INPUT FOR THIS TASK >>
↓↓↓

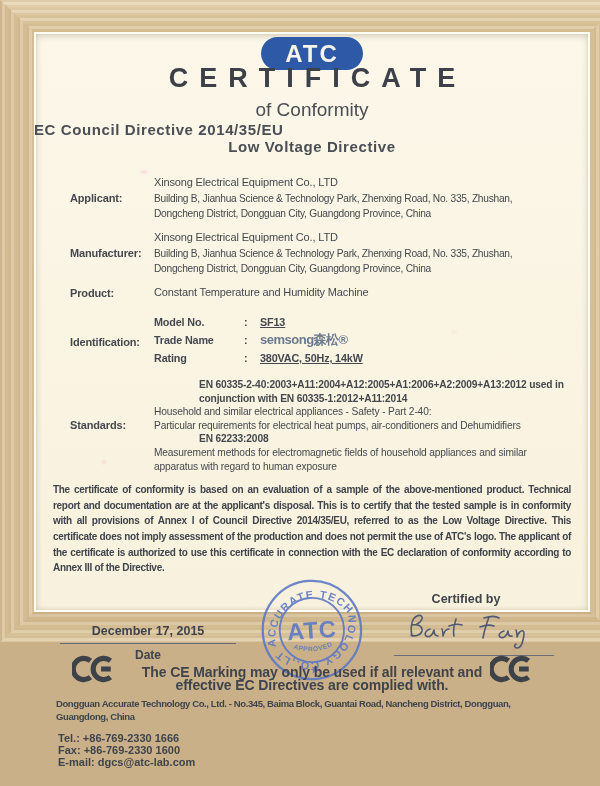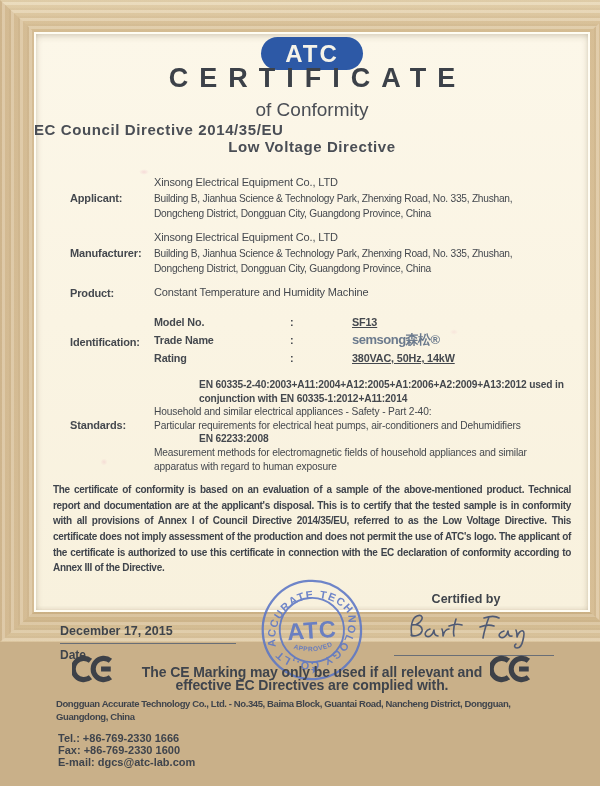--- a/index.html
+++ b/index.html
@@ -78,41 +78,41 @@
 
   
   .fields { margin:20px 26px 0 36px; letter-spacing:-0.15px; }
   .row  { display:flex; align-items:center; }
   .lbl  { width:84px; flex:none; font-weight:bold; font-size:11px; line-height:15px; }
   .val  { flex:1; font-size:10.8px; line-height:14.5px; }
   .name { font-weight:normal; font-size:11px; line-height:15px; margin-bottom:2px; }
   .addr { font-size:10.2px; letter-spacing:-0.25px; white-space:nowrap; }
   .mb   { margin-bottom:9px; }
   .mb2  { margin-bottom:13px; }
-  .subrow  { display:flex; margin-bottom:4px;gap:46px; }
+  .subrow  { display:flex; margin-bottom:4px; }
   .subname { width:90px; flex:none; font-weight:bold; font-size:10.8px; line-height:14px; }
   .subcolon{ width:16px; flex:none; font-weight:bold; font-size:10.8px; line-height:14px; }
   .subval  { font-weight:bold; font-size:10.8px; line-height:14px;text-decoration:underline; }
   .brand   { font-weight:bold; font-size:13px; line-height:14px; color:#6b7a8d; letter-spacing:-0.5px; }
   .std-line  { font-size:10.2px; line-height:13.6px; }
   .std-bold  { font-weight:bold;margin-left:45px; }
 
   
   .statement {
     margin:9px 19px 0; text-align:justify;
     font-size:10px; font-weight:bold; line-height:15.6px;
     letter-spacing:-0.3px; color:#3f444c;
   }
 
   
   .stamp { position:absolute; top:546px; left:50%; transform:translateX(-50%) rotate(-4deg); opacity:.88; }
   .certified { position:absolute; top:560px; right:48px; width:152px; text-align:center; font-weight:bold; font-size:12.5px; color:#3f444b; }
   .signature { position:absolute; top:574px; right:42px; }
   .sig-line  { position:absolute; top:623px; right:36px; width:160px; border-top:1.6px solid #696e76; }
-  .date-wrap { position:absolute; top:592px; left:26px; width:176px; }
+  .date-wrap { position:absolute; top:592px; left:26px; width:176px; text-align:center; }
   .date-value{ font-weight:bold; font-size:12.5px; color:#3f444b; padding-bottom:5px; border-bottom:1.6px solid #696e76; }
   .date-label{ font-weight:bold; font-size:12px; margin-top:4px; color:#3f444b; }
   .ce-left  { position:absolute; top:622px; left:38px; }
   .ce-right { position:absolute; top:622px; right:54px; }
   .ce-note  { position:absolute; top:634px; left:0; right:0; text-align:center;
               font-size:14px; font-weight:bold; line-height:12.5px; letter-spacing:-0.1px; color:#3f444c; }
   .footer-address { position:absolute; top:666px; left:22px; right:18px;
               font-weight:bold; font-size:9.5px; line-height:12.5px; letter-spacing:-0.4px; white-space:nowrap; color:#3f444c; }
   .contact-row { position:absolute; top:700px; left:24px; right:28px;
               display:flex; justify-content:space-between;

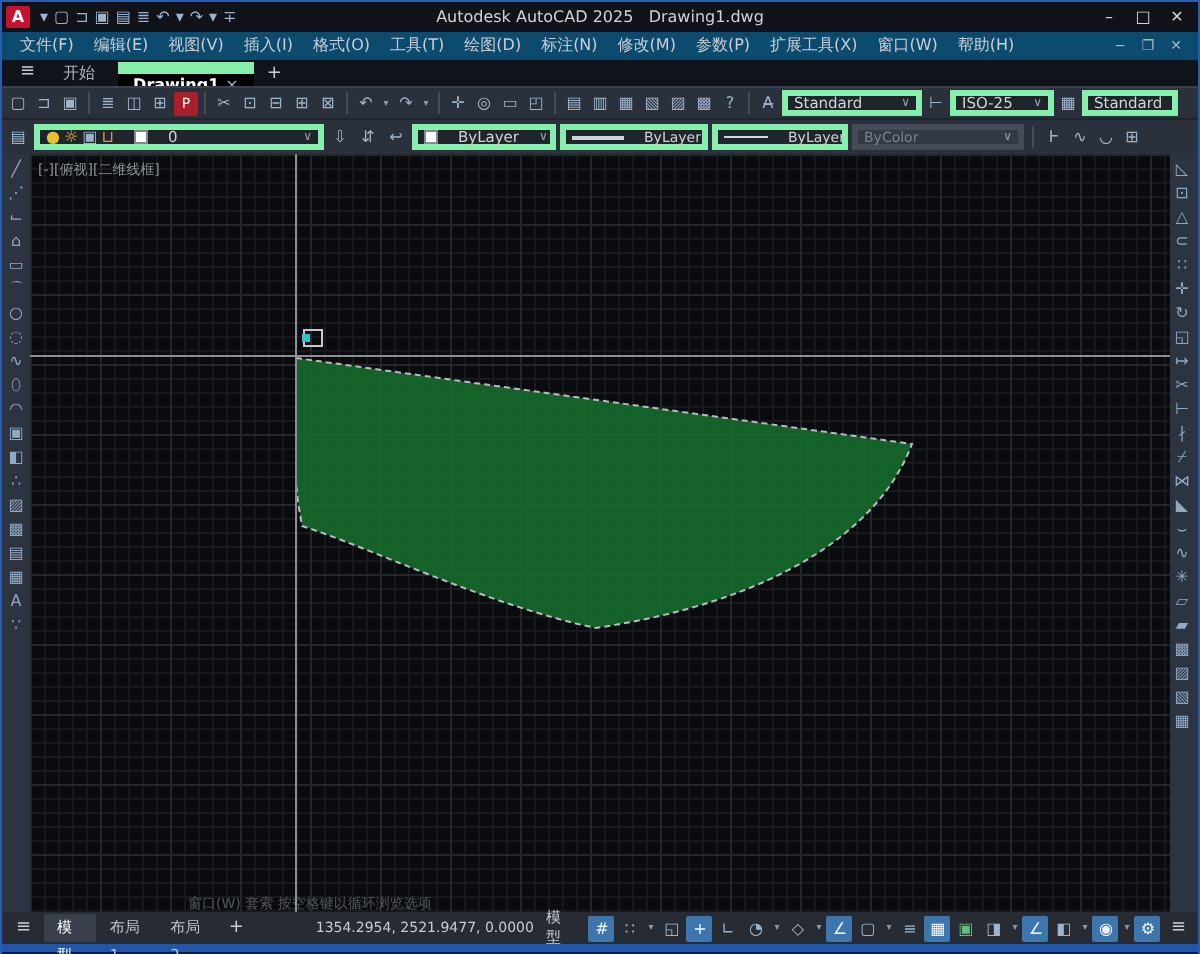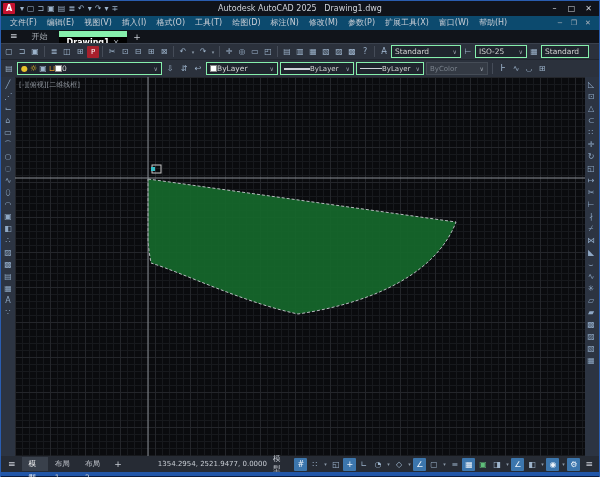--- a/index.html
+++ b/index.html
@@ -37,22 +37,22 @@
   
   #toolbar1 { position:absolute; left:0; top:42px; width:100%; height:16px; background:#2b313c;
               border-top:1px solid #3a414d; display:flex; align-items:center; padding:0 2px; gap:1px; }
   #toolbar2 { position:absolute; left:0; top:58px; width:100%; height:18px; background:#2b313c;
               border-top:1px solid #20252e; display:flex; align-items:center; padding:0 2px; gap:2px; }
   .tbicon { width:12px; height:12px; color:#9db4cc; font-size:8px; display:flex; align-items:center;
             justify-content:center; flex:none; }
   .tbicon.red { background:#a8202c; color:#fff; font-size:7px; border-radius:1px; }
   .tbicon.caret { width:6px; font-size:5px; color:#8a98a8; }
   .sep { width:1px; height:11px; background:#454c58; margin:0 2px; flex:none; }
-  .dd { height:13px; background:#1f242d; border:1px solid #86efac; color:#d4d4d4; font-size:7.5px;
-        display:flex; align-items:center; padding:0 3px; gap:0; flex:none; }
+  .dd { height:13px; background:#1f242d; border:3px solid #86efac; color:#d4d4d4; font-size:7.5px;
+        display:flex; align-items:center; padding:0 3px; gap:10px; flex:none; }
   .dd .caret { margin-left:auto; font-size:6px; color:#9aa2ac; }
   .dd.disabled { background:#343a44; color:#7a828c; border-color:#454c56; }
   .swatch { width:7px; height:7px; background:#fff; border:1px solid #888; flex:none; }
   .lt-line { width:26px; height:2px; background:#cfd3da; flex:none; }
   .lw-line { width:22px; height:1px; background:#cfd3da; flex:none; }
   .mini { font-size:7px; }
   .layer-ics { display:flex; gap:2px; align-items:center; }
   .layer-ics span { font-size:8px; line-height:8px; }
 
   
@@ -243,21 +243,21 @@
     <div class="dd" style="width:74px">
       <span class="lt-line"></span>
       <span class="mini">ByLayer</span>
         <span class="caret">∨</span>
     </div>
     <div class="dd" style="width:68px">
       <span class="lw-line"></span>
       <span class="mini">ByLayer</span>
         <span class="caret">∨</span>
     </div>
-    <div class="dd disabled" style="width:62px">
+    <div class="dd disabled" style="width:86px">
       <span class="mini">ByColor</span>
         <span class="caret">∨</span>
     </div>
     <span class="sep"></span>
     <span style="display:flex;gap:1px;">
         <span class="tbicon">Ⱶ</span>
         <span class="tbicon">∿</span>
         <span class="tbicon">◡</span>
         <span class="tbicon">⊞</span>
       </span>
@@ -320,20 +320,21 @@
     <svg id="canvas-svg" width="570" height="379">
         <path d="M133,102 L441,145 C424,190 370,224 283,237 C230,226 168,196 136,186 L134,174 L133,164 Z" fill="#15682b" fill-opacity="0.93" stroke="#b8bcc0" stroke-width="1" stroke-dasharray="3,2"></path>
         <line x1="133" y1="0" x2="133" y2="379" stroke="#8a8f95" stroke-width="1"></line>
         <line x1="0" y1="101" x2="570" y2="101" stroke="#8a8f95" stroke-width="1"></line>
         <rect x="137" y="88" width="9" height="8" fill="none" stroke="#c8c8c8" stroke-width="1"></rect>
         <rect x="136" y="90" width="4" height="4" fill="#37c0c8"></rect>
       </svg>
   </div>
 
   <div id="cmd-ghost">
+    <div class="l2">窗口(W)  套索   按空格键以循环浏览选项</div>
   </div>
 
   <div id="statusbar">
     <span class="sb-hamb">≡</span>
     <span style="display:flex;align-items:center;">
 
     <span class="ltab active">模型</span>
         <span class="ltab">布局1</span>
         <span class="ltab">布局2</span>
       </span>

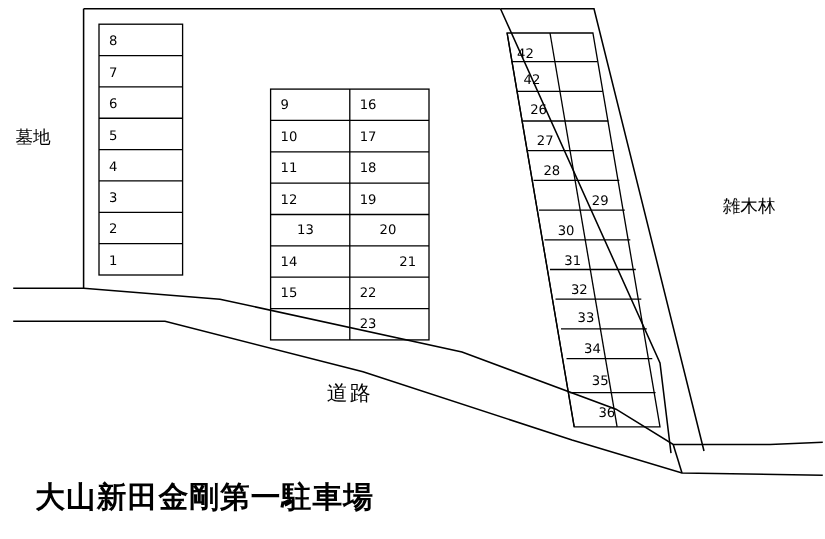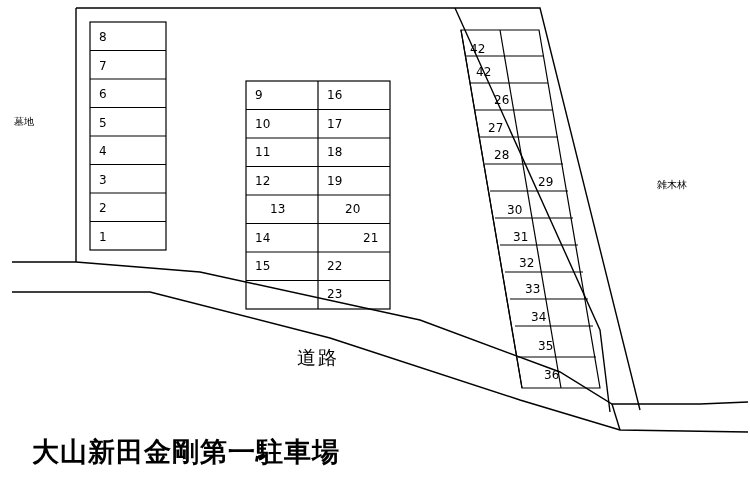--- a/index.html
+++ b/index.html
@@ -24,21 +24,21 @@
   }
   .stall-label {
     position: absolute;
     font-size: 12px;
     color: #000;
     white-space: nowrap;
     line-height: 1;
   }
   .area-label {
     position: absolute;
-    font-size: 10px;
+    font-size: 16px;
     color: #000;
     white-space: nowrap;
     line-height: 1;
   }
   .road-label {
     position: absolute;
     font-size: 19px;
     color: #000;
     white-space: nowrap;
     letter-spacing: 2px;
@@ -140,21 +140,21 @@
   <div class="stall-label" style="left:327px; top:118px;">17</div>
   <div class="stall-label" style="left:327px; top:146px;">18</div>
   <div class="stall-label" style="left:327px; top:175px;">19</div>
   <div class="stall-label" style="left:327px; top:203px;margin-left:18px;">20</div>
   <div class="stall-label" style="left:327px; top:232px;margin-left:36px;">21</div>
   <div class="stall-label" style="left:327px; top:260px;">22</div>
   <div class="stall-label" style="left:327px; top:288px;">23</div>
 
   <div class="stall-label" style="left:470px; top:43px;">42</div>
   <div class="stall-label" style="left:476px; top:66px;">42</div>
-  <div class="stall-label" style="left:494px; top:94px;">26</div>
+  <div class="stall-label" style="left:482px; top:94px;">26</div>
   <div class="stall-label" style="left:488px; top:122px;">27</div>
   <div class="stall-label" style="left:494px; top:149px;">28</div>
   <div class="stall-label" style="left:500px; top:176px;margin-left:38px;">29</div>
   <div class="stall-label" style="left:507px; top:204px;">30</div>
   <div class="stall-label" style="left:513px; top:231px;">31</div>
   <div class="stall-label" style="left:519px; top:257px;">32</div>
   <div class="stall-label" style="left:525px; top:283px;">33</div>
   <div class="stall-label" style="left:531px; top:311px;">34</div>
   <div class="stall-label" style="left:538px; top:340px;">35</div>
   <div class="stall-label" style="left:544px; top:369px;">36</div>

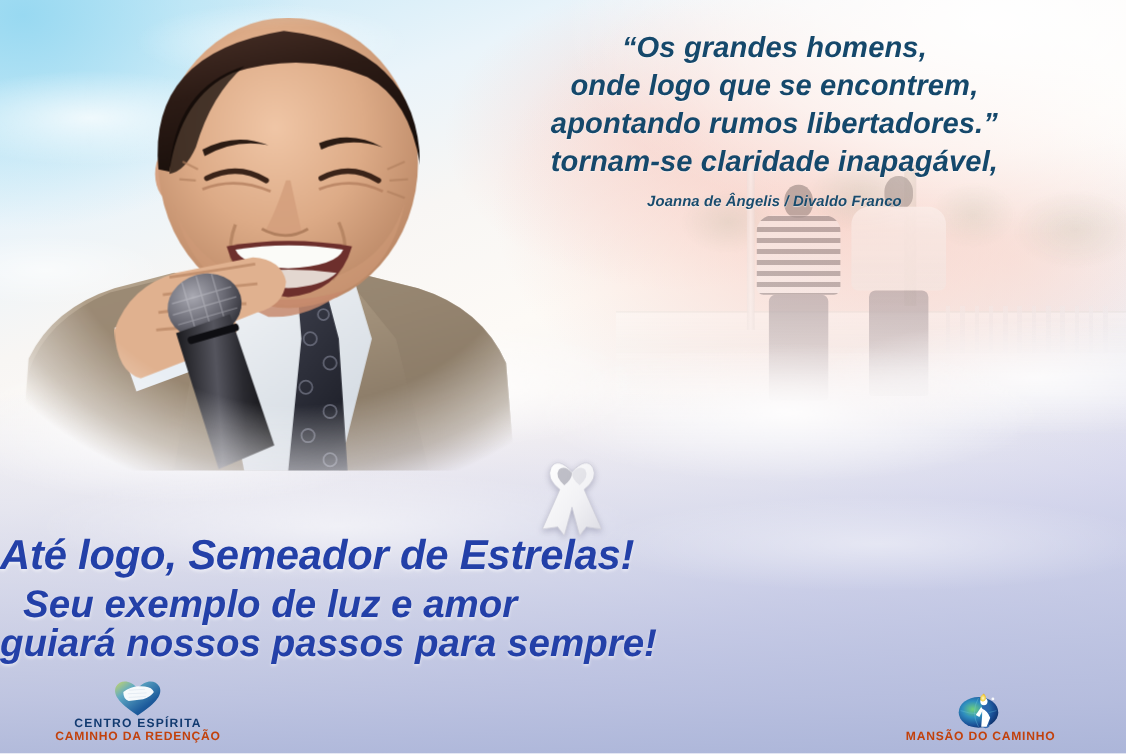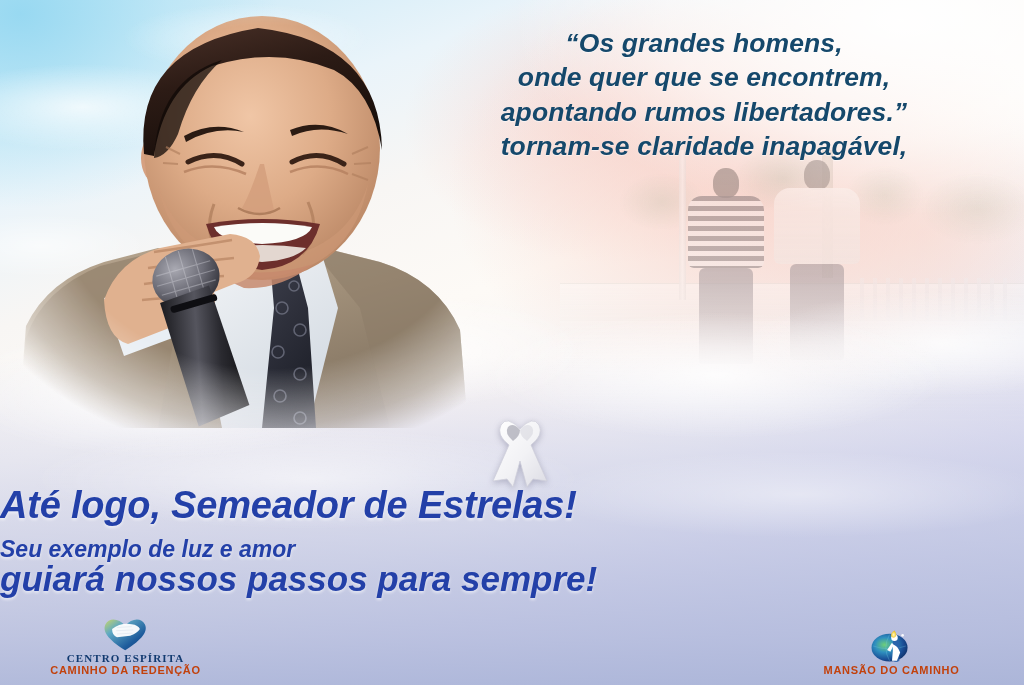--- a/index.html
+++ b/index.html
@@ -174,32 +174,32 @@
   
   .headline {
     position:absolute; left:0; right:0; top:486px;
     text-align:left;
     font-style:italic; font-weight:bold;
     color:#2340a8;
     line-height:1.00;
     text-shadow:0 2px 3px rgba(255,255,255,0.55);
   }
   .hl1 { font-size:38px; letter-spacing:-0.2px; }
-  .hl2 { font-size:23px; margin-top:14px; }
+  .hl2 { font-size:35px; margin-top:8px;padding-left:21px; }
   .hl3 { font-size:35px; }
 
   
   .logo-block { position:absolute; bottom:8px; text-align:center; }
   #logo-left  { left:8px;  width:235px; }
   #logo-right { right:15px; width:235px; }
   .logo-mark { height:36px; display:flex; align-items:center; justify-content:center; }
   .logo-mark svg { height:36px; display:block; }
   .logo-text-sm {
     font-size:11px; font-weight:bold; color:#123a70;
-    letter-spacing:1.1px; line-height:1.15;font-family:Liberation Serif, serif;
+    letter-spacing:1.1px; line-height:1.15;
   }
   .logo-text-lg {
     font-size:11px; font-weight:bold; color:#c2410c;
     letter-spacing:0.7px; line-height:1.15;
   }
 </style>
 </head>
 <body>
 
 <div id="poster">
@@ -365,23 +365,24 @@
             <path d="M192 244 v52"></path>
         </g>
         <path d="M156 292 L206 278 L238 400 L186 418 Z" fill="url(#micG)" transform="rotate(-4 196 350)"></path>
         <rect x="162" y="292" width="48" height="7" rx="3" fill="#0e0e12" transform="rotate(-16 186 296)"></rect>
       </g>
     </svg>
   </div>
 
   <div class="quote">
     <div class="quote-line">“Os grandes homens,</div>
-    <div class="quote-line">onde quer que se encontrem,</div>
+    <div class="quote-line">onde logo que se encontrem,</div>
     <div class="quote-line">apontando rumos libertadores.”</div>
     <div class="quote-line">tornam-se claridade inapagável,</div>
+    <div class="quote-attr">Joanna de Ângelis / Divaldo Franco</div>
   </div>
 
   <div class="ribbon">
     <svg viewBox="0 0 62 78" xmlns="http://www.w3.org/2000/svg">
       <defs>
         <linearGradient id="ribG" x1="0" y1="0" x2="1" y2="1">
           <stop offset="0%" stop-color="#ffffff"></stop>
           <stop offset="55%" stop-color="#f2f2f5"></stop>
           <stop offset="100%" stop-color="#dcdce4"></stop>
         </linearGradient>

↑↑↑

WORK TO BE COMPLETED >>
From the entries above, copy out every line where the string "spacing" appears.

TASK ANSWER >>
   .fields { margin:20px 26px 0 36px; letter-spacing:-0.15px; }
   .addr { font-size:10.2px; letter-spacing:-0.25px; white-space:nowrap; }
   .brand   { font-weight:bold; font-size:13px; line-height:14px; color:#6b7a8d; letter-spacing:-0.5px; }
     letter-spacing:-0.3px; color:#3f444c;
               font-size:14px; font-weight:bold; line-height:12.5px; letter-spacing:-0.1px; color:#3f444c; }
               font-weight:bold; font-size:9.5px; line-height:12.5px; letter-spacing:-0.4px; white-space:nowrap; color:#3f444c; }
     letter-spacing: 2px;
   .hl1 { font-size:38px; letter-spacing:-0.2px; }
-    letter-spacing:1.1px; line-height:1.15;font-family:Liberation Serif, serif;
+    letter-spacing:1.1px; line-height:1.15;
     letter-spacing:0.7px; line-height:1.15;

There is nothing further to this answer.